Television

Buffy the Identical Twin

Sarah Michelle Gellar returns with Ringer, but I’m more excited about H8R.

Sarah Michelle Gellar is back

The challenge CW faces as the fifth and final broadcast network to deliver its upfront presentation is to find a way to stimulate ad buyers who’ve been doggedly overstimulated for three straight days without aggravating their hangovers. Thursday morning, the clients were nursing headaches born of indulging at Adult Swim’s party, where Jay-Z played a one-hour set, and at CBS’s, where members of the catering staff wore tiny TVs pinned to their jackets. (The little screens looped through such audience favorites as NCIS, Hawaii Five-0, and 60 Minutes’ Obama interview about the killing of Bin Laden.)

The CW’s solution is to launch its 11 a.m. show with a musical performance, often a jolt of unnuanced babe; the lubricated skankbots of the Pussycats Dolls performed one year, for instance, and last year found Katy Perry in a bouncy mood and a rubber dress. This time around, the network welcomed the party rappers LMFAO to the stage of Jazz at Lincoln Center to play their current club hit. It was kind of dicey for a while there, with their electro-noises scissoring into the temples. But then the heavy bass began pounding into one’s shoulders like a smiling masseur, and everyone could feel young again.

This was the last CW upfront for outgoing entertainment president Dawn Ostroff. (Hers is apparently the rare instance in which a TV executive who says she is leaving her job “to spend more time with her family” actually means it and is not wielding a euphemism for “terminated for cause.”) What Ostroff contributes to the “Woman-in-charge” theme of this upfronts week is a whole network dedicated to women from the ages of 18 to 34. The CW, home to Gossip Girl and America’s Next Top Model, is aggressive about using technology and social media to sell these women stuff, and hearing Ostroff describe the mobile application Shopkick as “the first bridge all the way from television and into the store,” the Marxian in me trembled with erotic terror. Shopkick sounds much more worthy than CWingo, which offers you a way to play a variation on bingo on Facebook while watching The Vampire Diaries. CWingo seems pretty square.
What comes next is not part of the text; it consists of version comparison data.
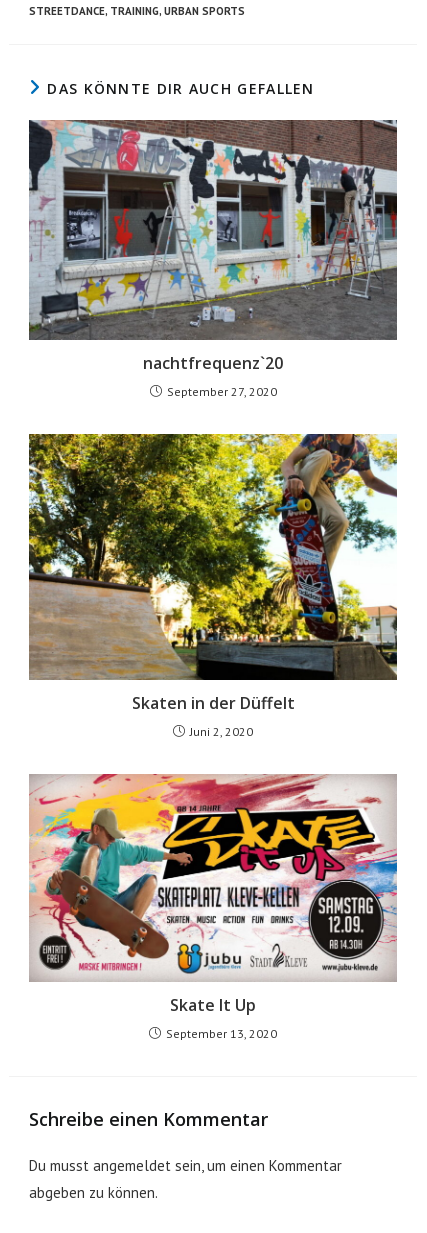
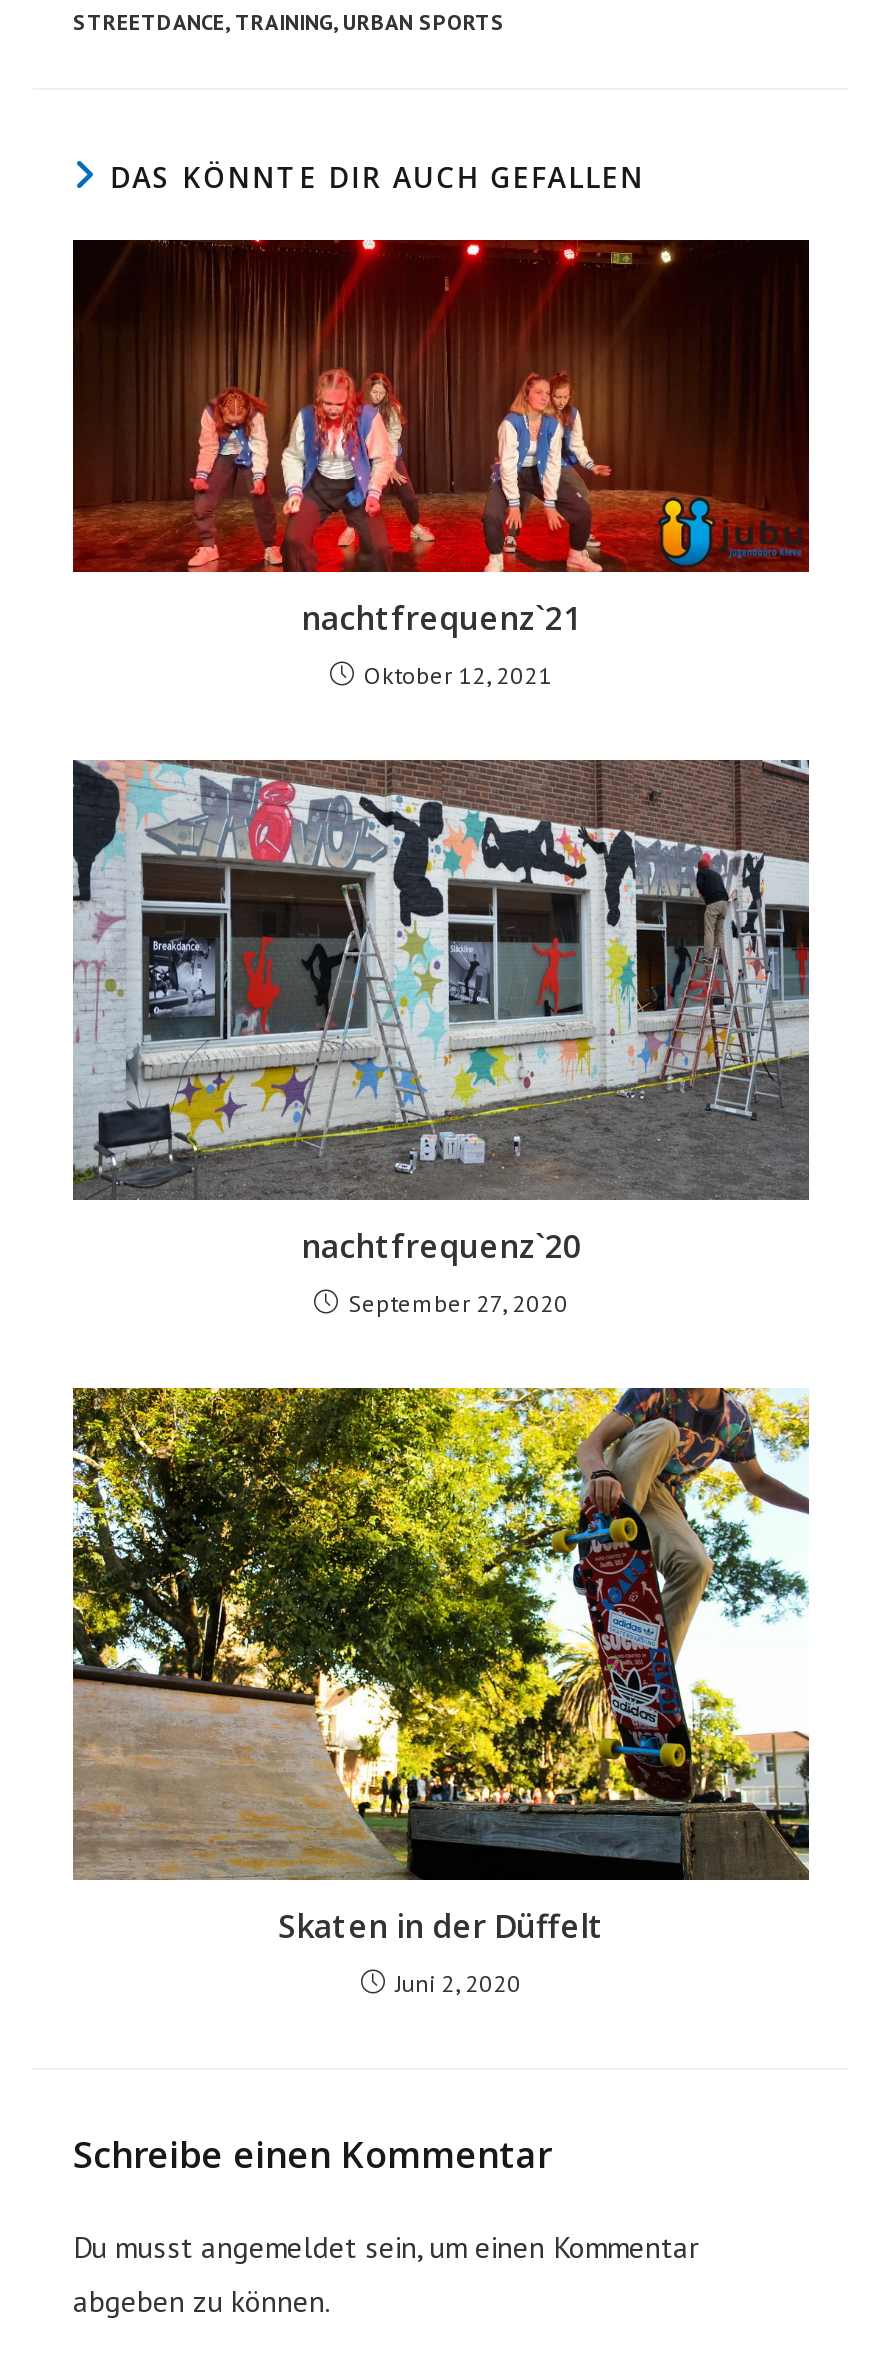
+ [image]
+ nachtfrequenz`21
+ Oktober 12, 2021

moved down: [image] | nachtfrequenz`20 | September 27, 2020 | Skaten in der Düffelt | Juni 2, 2020

- [image]
- Skate It Up
- September 13, 2020
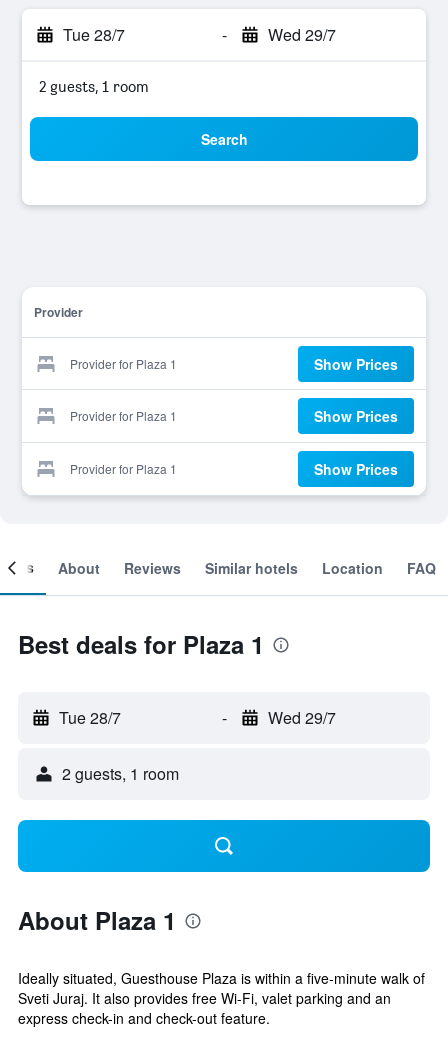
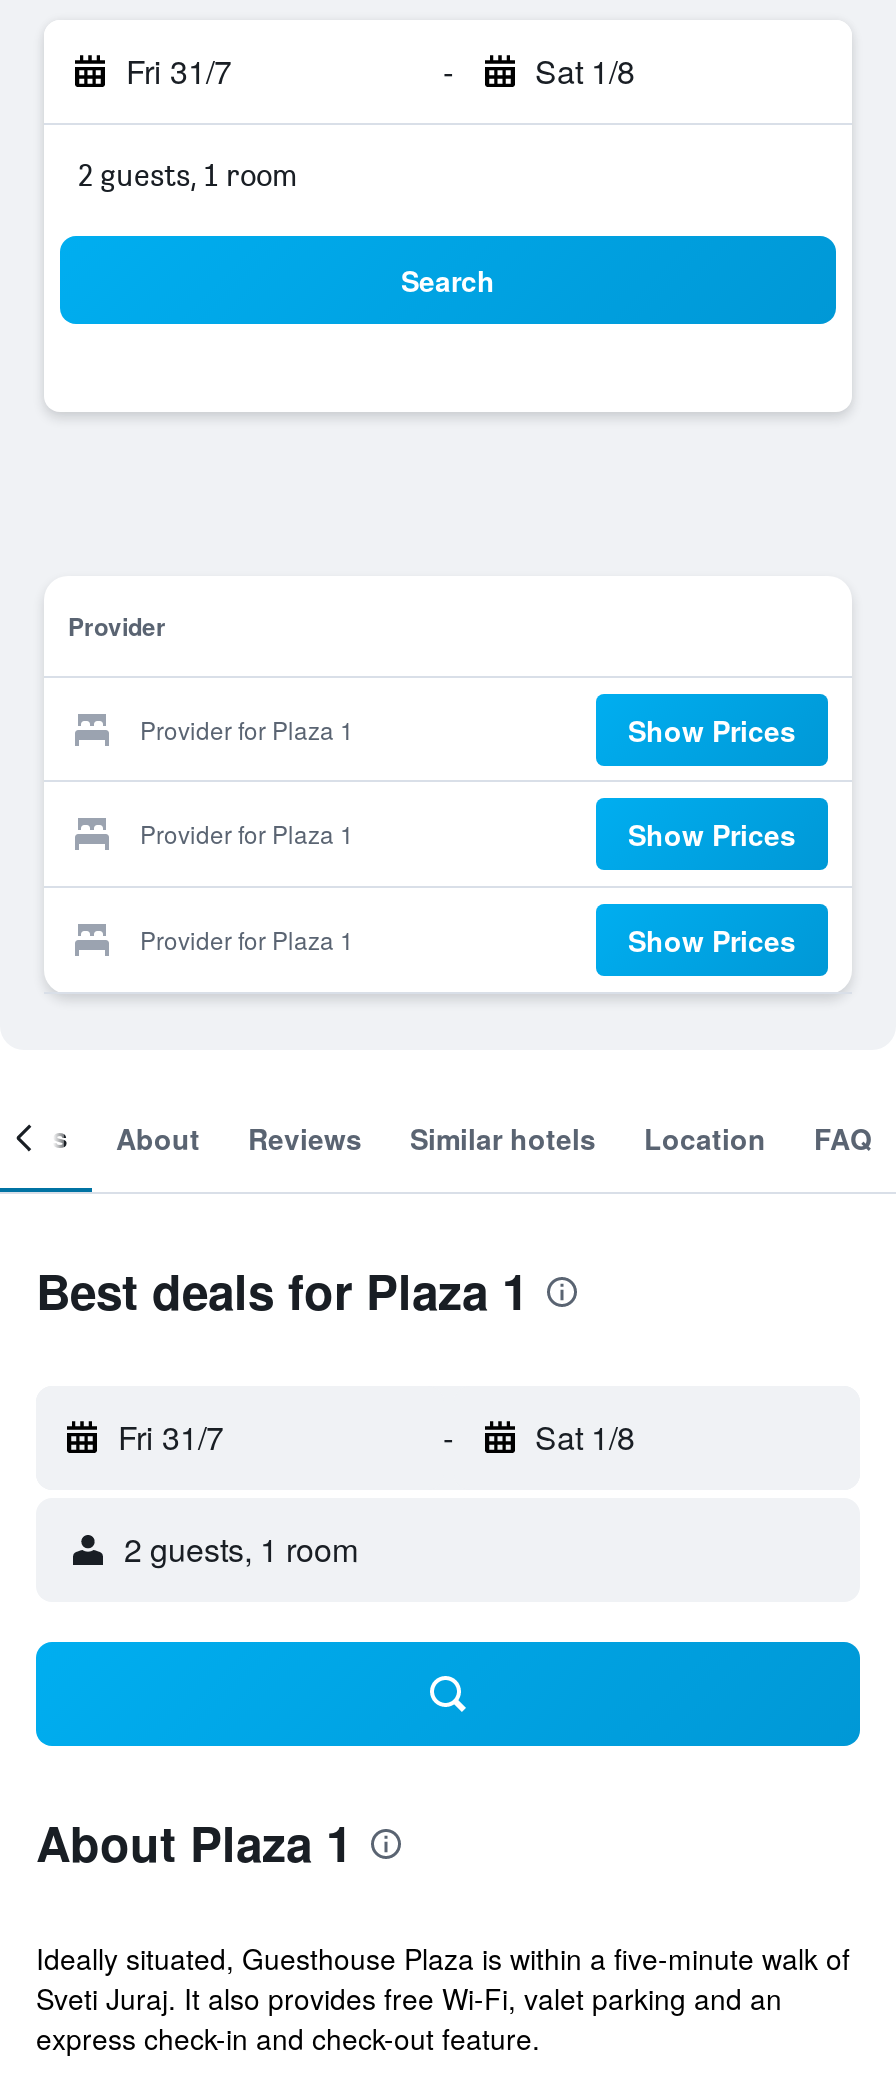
- Tue 28/7
+ Fri 31/7

- Wed 29/7
+ Sat 1/8

- Tue 28/7
+ Fri 31/7

- Wed 29/7
+ Sat 1/8
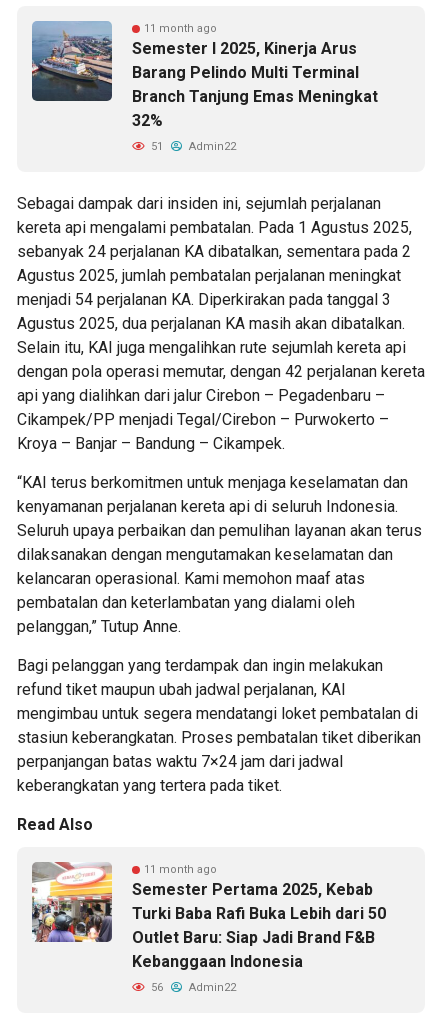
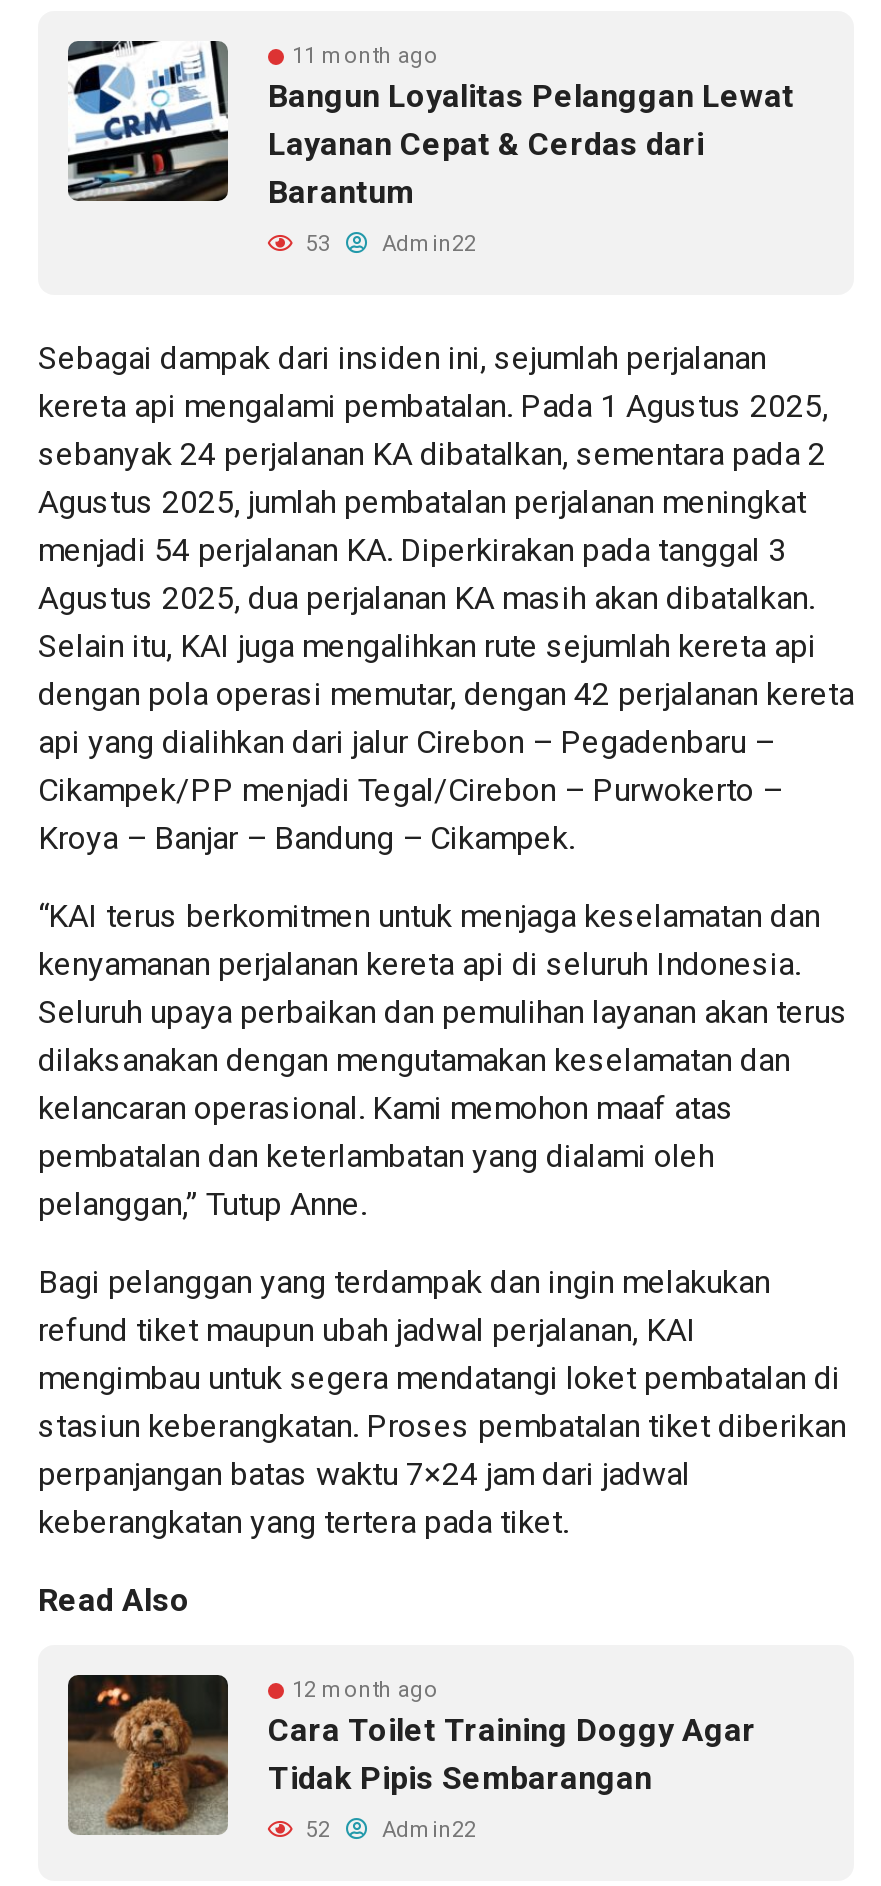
- [image]
- Semester I 2025, Kinerja Arus
- Barang Pelindo Multi Terminal
- Branch Tanjung Emas Meningkat
- 32%
+ [image]
+ Bangun Loyalitas Pelanggan Lewat
+ Layanan Cepat & Cerdas dari
+ Barantum

- 51 Admin22
+ 53 Admin22

- [image]
- 11 month ago
- Semester Pertama 2025, Kebab
- Turki Baba Rafi Buka Lebih dari 50
- Outlet Baru: Siap Jadi Brand F&B
- Kebanggaan Indonesia
+ [image]
+ 12 month ago
+ Cara Toilet Training Doggy Agar
+ Tidak Pipis Sembarangan

- 56 Admin22
+ 52 Admin22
Still, it is a clear improvement on ABC’s 2007 experiment of actually launching a show titled National Bingo Night.

The flashiest of the new CW shows, Ringer, stars Sarah Michelle Gellar, who is the erstwhile Buffy Summers and thus the face that launched a thousand deconstructionist essays about “patriarchy slayers” and such. On the noirish new show, SMG plays identical twins—one a rundown drug addict, the other living a lifestyle closely modeled on a Michael Kors ad campaign. It is probably too much to hope that the show will combine The Real Life of Sebastian Knightwith The Double Life of Véronique, but its trailer ranks among the most intriguing of the week. The Secret Circle—less psychologically thrilling to anyone already danced his last prom dance—is a supernatural teen melodrama about a co-ed coven of rhymes-with-bitches.

H8R, which I can’t wait for, is a reality show where host Mario Lopez brings “everyday people face to face with the celebrities they love to hate.” On an early episode, one hater brings the hatee home to his family, and the haters-in-law prove very adult about things: “How would you like it if we all called you Nicole instead of Snooki?” There’s also a midseason reality show called Remodeled, which is like Kitchen Nightmares but with flailing modeling agencies substituting for incompetent restaurants. Hart of Dixie stars Rachel Bilson as a New York City doctor in Alabama. It co-stars actress Jamie King, formerly known as model James King, as a Southern belle, and this fact, in conjunction with the CW’s affection for fashion models, presents a decent excuse to posit that Jennifer Egan is most compelling when writing nonfiction. Ladies and gentleman, James is a girl.

Girl, you’ll be a woman soon.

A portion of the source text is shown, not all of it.